_Data records_.
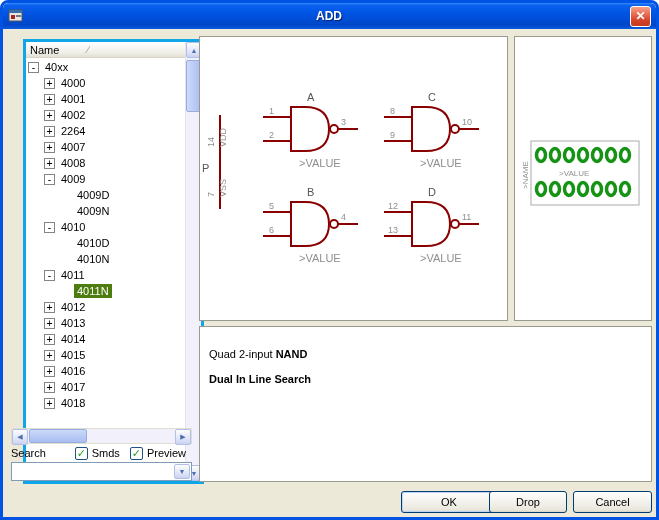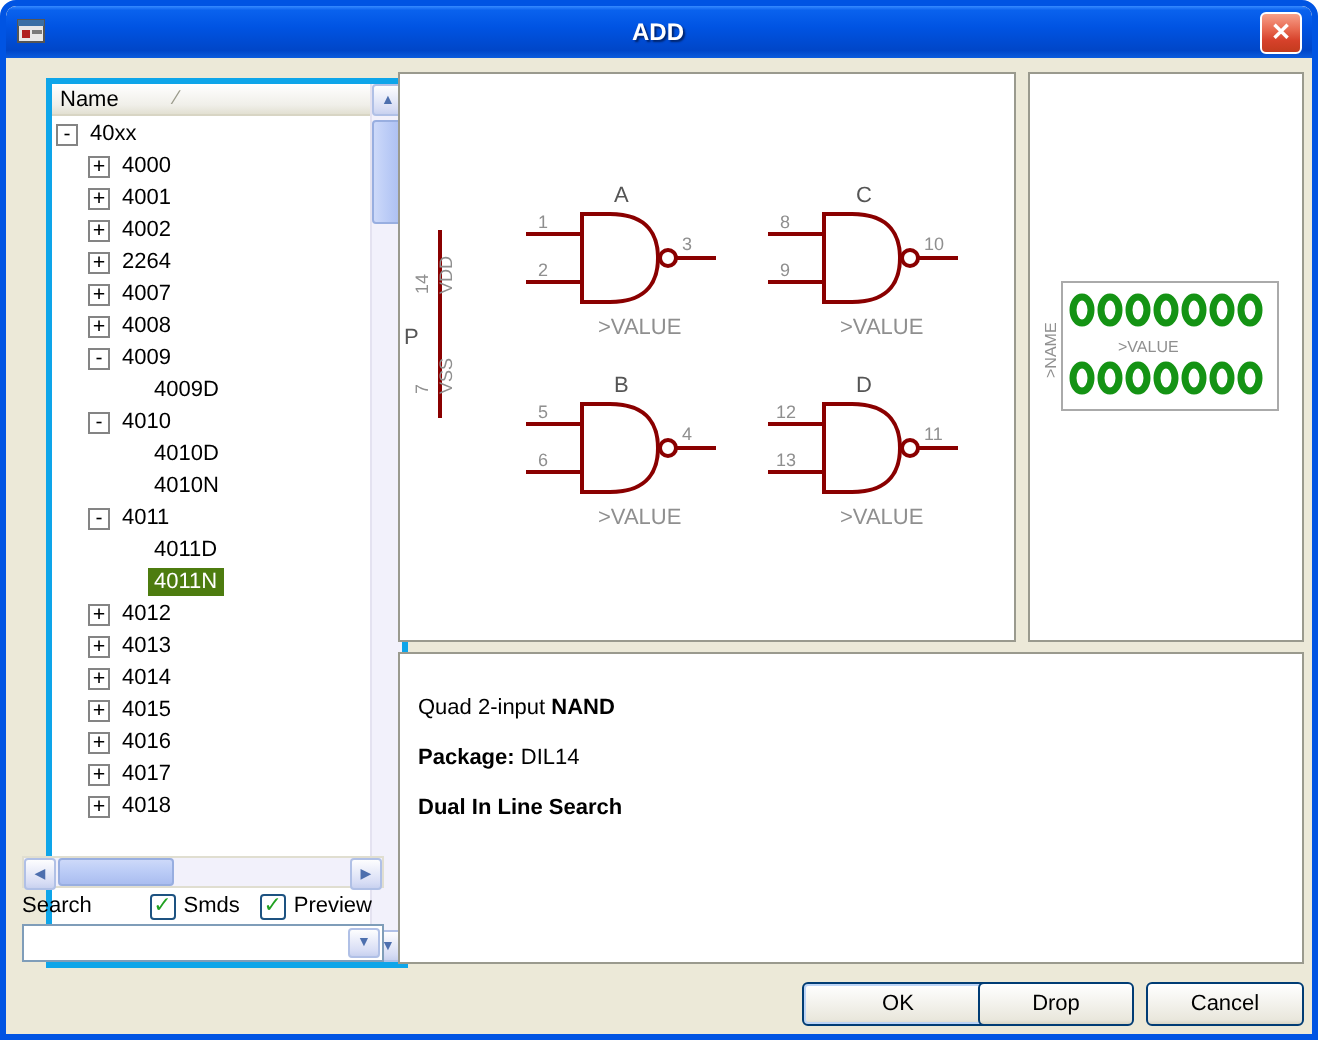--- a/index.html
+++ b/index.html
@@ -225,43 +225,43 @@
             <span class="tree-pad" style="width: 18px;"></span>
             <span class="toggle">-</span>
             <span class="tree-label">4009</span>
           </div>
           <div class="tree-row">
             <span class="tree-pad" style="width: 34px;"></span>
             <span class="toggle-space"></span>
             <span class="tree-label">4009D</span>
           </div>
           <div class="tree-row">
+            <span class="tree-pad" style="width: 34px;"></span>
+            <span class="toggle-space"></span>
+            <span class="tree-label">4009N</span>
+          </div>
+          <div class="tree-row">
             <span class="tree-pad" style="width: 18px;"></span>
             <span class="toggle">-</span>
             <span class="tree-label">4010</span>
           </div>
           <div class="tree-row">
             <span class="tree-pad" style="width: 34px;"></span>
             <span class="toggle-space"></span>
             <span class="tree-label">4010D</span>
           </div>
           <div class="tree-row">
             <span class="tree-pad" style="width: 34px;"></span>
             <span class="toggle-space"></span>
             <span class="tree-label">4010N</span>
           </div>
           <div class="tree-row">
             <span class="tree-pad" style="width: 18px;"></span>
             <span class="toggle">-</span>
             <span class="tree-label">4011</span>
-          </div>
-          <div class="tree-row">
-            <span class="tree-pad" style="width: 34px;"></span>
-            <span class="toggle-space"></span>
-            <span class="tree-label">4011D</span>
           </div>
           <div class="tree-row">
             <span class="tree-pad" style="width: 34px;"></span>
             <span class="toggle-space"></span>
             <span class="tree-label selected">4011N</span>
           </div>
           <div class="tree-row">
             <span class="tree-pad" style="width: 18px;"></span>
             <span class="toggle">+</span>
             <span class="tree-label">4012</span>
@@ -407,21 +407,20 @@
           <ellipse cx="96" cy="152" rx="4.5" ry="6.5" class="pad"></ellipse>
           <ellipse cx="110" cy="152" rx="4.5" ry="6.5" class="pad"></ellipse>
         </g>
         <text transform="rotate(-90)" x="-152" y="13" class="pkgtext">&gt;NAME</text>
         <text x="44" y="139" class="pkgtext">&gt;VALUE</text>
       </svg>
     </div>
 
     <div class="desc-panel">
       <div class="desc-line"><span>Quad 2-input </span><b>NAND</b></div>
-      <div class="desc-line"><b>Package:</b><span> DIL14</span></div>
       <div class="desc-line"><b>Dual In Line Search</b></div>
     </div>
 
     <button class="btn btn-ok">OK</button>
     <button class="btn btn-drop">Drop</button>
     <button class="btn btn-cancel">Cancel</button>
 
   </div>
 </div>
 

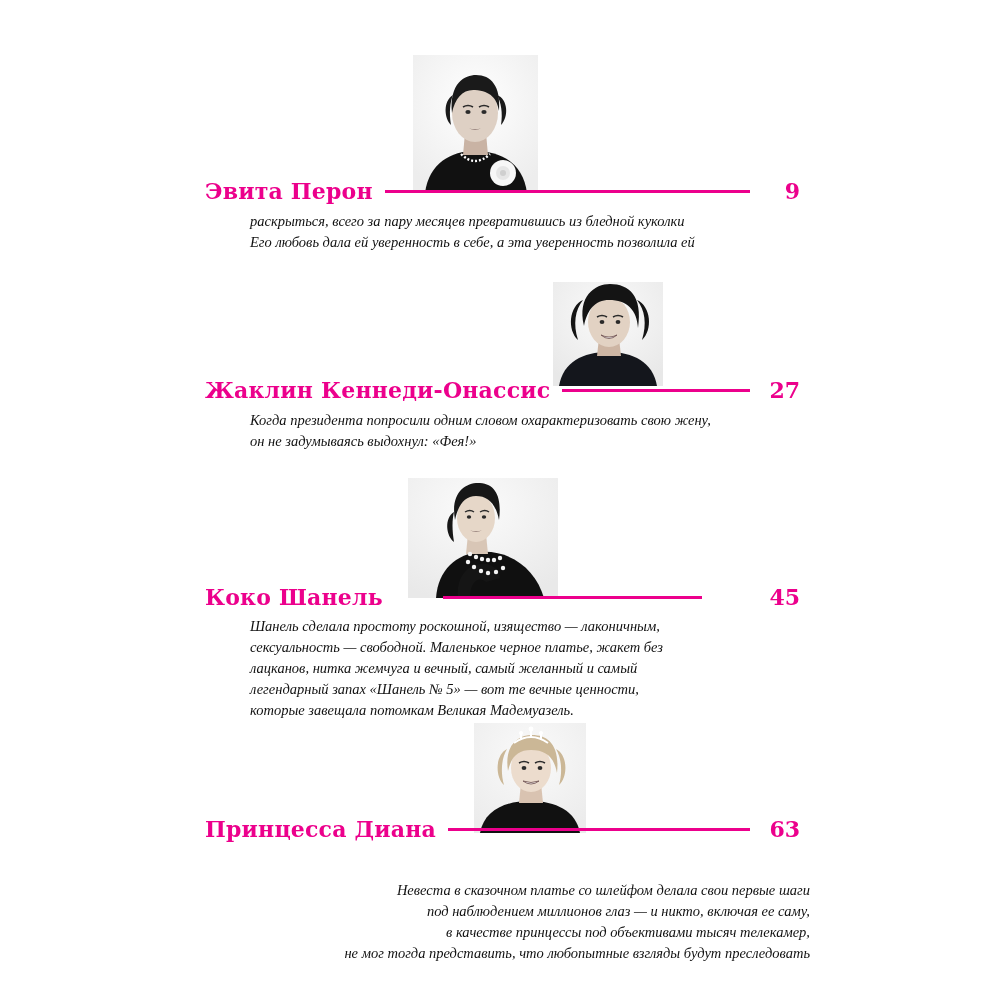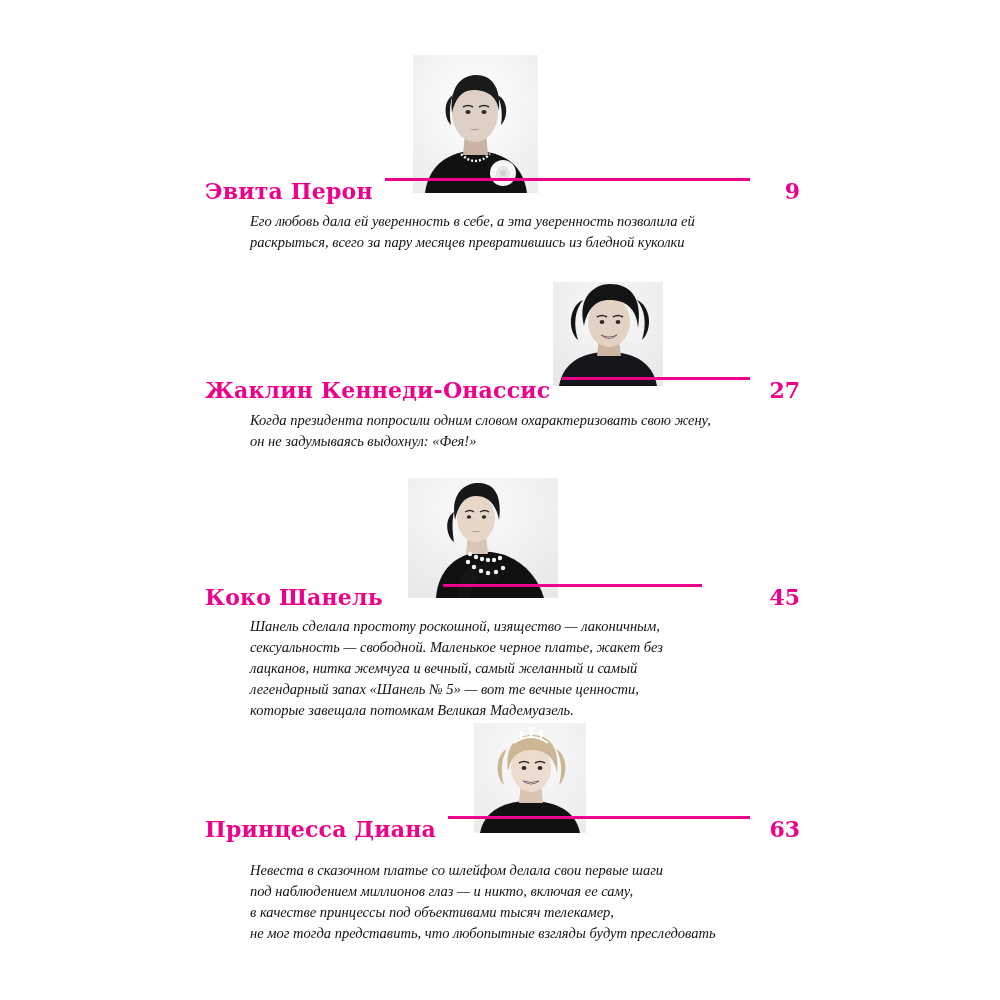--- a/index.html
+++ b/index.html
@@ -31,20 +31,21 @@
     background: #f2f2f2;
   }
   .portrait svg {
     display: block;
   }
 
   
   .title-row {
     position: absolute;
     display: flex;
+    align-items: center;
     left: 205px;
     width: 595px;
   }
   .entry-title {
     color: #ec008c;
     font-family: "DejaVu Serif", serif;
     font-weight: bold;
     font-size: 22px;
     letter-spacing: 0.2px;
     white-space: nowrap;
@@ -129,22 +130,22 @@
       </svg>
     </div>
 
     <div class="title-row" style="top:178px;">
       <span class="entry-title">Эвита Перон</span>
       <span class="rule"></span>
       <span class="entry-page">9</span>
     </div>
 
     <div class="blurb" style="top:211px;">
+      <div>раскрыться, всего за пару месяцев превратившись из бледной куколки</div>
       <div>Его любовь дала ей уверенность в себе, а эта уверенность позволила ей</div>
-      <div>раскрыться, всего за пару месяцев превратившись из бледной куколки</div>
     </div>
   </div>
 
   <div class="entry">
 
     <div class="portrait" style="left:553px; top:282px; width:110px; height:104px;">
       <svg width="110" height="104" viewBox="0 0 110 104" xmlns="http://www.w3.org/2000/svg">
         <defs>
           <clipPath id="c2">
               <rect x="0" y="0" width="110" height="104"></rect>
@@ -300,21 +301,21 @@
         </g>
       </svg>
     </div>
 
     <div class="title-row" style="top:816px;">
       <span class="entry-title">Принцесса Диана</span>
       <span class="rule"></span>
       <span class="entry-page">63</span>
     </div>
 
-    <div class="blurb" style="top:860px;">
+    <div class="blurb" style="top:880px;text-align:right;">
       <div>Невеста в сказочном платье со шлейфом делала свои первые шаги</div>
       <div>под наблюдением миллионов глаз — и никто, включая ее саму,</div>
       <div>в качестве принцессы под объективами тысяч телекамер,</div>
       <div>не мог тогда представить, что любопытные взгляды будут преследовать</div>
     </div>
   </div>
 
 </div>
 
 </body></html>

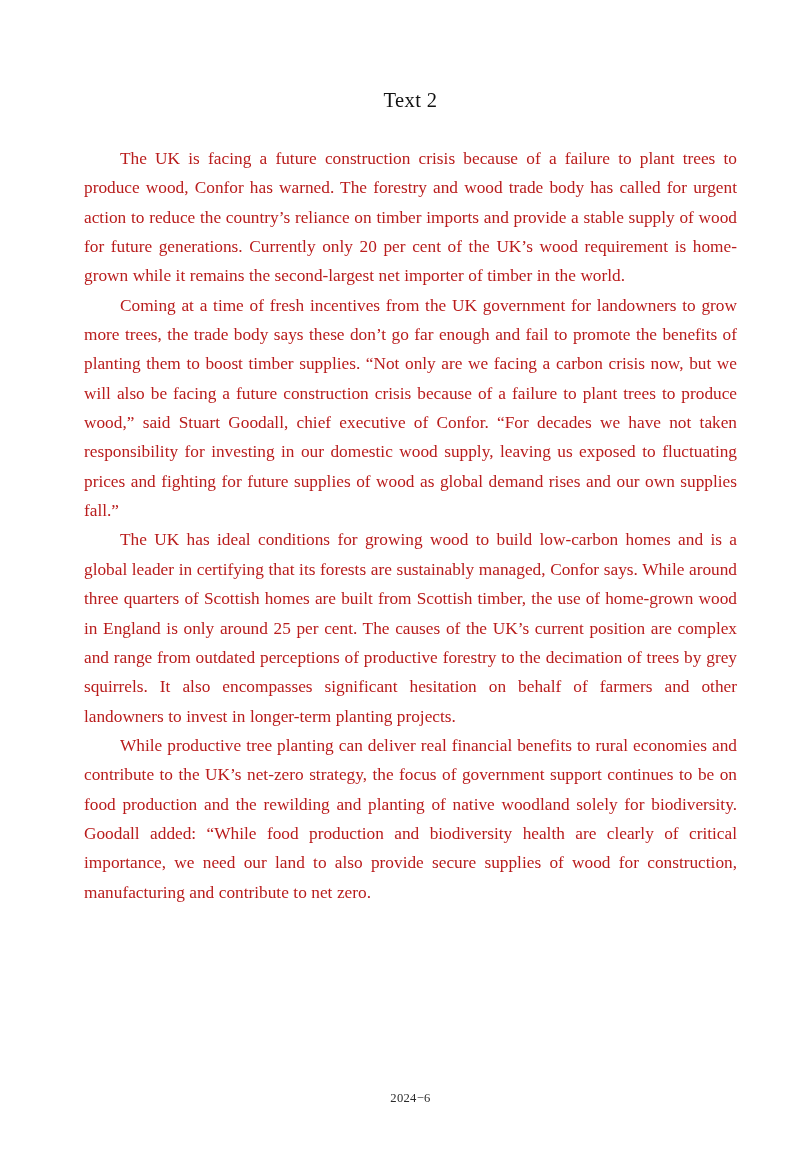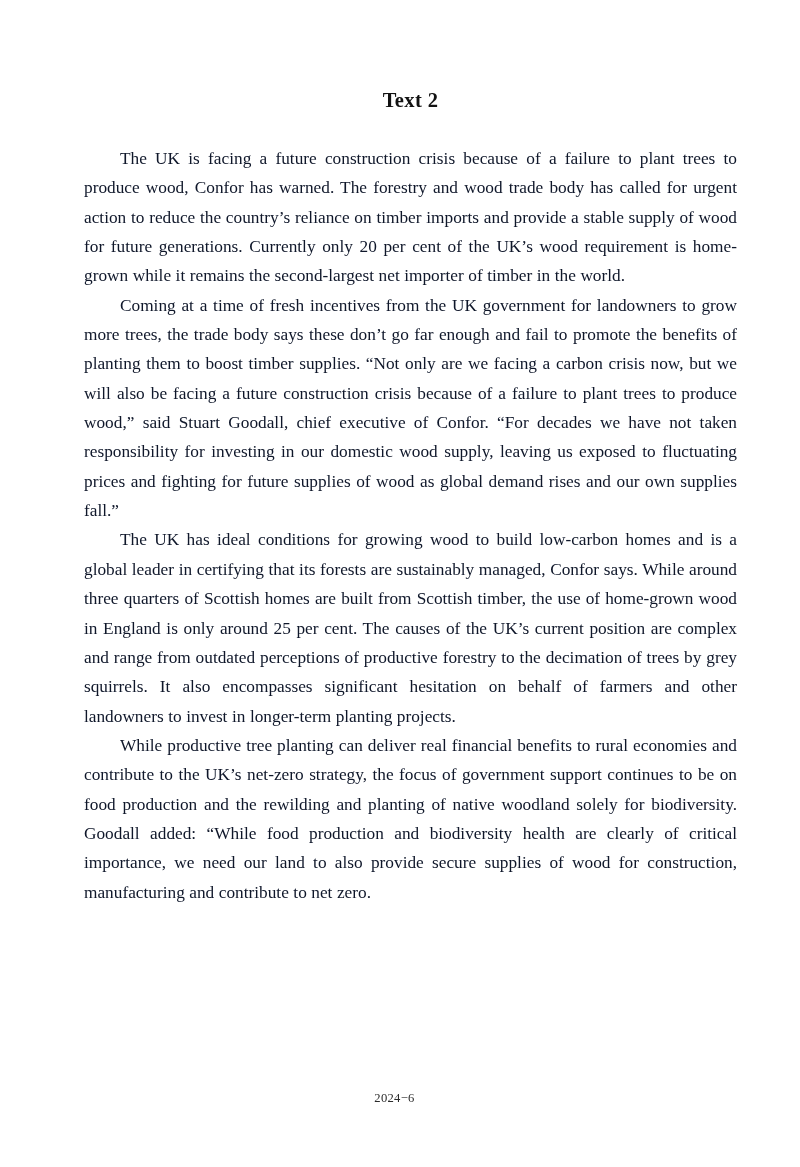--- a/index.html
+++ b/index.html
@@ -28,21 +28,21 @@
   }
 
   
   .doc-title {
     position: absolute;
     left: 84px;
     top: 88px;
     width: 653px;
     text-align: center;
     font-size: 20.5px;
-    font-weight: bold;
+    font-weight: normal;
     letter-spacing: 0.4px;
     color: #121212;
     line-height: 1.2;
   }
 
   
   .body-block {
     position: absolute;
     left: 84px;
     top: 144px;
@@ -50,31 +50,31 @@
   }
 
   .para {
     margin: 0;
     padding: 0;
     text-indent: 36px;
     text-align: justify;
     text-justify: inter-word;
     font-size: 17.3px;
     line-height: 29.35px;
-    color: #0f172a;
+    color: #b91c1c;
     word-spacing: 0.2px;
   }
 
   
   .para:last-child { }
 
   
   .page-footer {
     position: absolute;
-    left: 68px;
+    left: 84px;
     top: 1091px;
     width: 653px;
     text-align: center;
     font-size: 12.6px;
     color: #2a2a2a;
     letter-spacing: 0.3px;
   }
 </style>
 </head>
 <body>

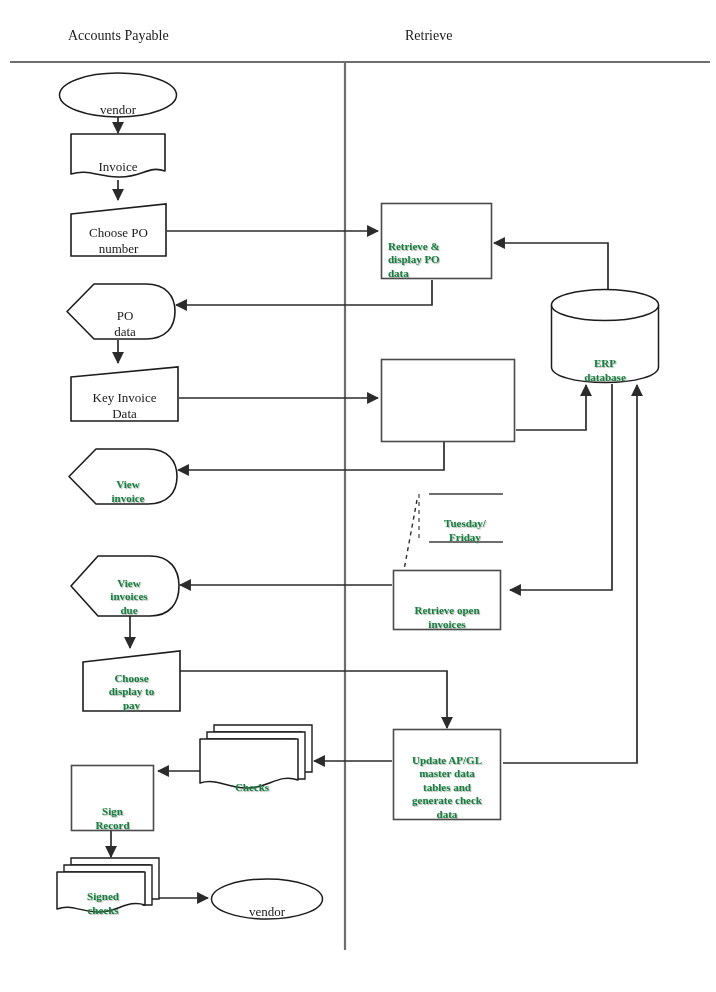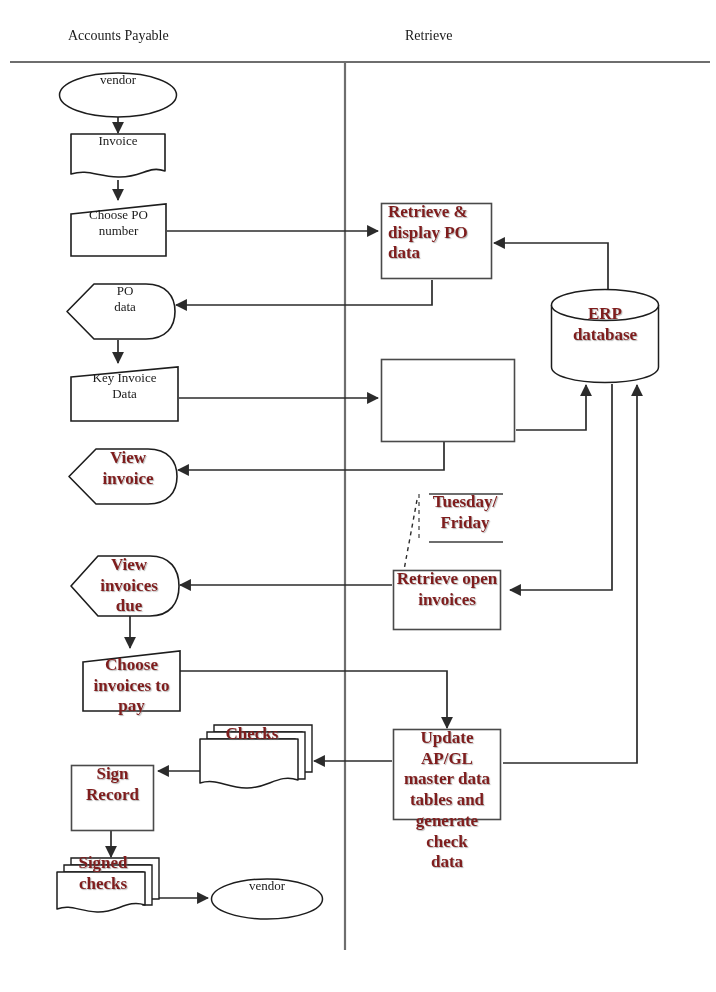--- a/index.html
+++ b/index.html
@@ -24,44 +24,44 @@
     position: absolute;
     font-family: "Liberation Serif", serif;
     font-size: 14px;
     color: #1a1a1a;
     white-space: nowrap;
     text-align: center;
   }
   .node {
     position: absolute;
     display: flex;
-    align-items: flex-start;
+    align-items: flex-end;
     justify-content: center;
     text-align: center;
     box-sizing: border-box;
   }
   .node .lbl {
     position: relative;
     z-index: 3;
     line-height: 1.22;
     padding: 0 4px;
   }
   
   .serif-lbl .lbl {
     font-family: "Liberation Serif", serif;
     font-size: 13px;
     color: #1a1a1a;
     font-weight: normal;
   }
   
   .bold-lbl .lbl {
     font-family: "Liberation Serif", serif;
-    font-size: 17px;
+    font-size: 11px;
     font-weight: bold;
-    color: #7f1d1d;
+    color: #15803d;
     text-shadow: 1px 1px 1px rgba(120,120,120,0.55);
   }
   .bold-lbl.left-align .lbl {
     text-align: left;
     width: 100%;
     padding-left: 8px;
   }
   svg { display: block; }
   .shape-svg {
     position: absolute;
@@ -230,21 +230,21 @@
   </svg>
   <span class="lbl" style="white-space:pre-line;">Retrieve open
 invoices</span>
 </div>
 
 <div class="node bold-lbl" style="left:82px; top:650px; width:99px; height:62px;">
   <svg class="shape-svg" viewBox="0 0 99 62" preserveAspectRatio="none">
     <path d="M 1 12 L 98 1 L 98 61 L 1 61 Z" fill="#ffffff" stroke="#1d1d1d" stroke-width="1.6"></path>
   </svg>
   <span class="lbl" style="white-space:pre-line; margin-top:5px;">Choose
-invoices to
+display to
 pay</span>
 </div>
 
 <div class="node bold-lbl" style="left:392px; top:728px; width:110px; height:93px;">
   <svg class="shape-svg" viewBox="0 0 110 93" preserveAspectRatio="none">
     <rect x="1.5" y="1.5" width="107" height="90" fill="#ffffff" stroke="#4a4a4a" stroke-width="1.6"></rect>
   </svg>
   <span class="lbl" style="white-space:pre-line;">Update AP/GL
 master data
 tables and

_Exercise instructions_. Show all lines from the records above where the word "color" occurs.

_Task solution_.
     color: #ec008c;
     color: #121212;
-    color: #0f172a;
+    color: #b91c1c;
     color: #2a2a2a;
     color: #1a1a1a;
     color: #1a1a1a;
-    color: #7f1d1d;
+    color: #15803d;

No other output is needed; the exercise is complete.